- [WHAT TO PRODUCE]: Below is a block of records; reproduce all of them exactly and leave out any pictures.

------------------------------------

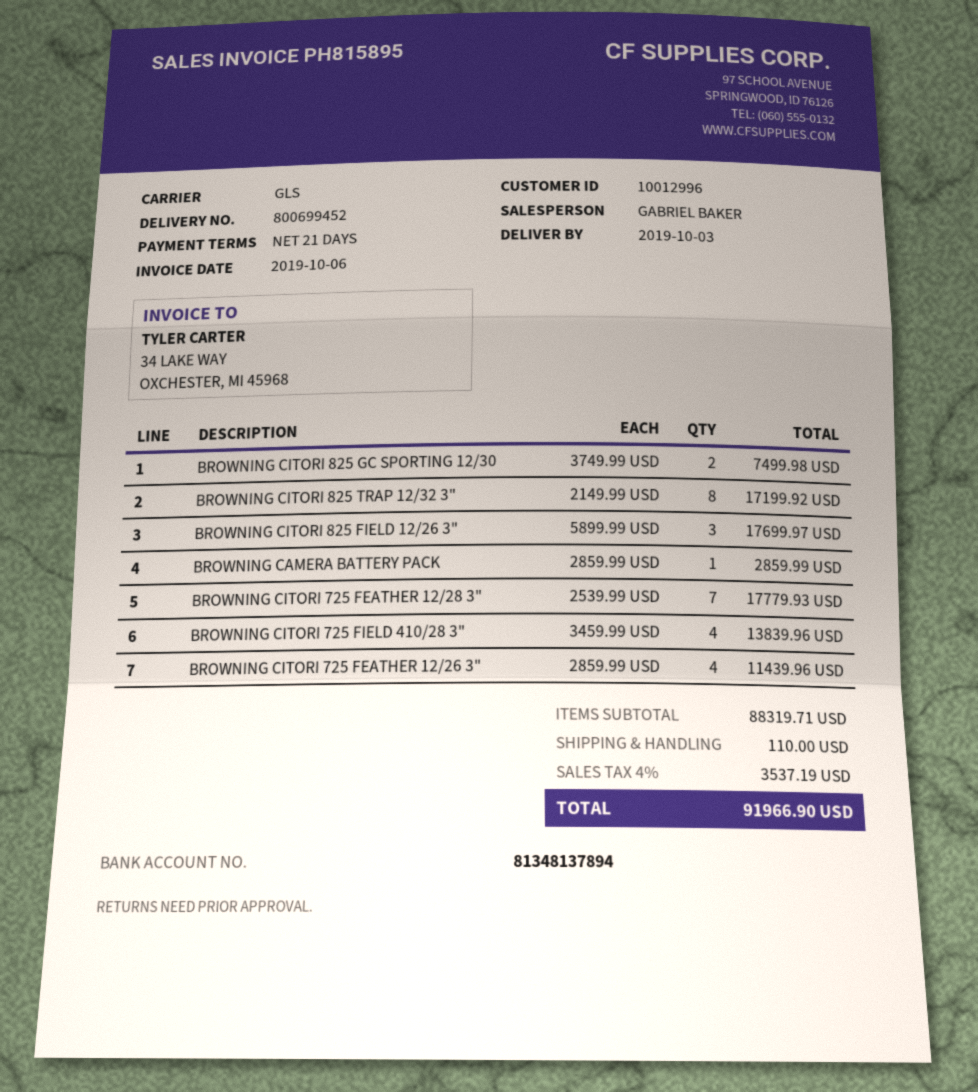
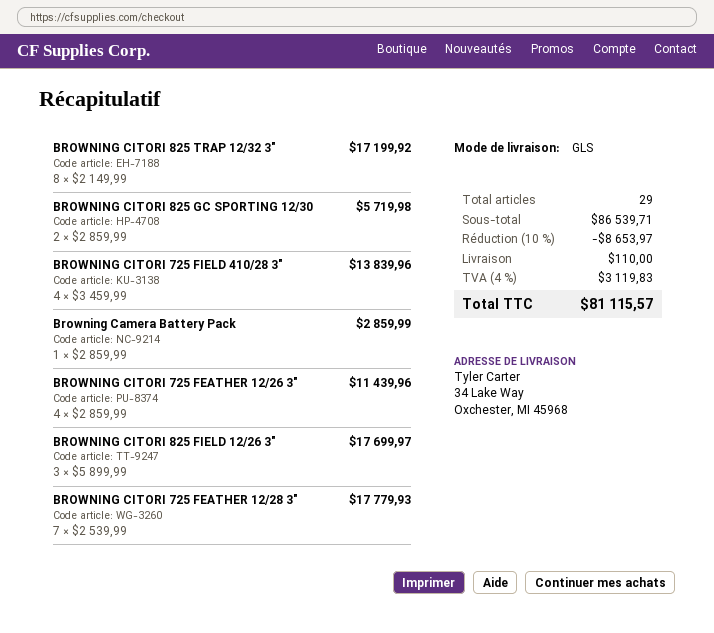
BROWNING CITORI 825 GC SPORTING 12/30: 2 x 3749.99 = 7499.98 -> 2 x 2859.99 = 5719.98
subtotal: 88319.71 -> 86539.71
discount: none -> 10% = 8653.97
tax: 4% = 3537.19 -> 4% = 3119.83
total: 91966.90 -> 81115.57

------------------------------------

- [SOLUTION]:
BROWNING CITORI 825 GC SPORTING 12/30: 2 x 3749.99 = 7499.98 -> 2 x 2859.99 = 5719.98
subtotal: 88319.71 -> 86539.71
discount: none -> 10% = 8653.97
tax: 4% = 3537.19 -> 4% = 3119.83
total: 91966.90 -> 81115.57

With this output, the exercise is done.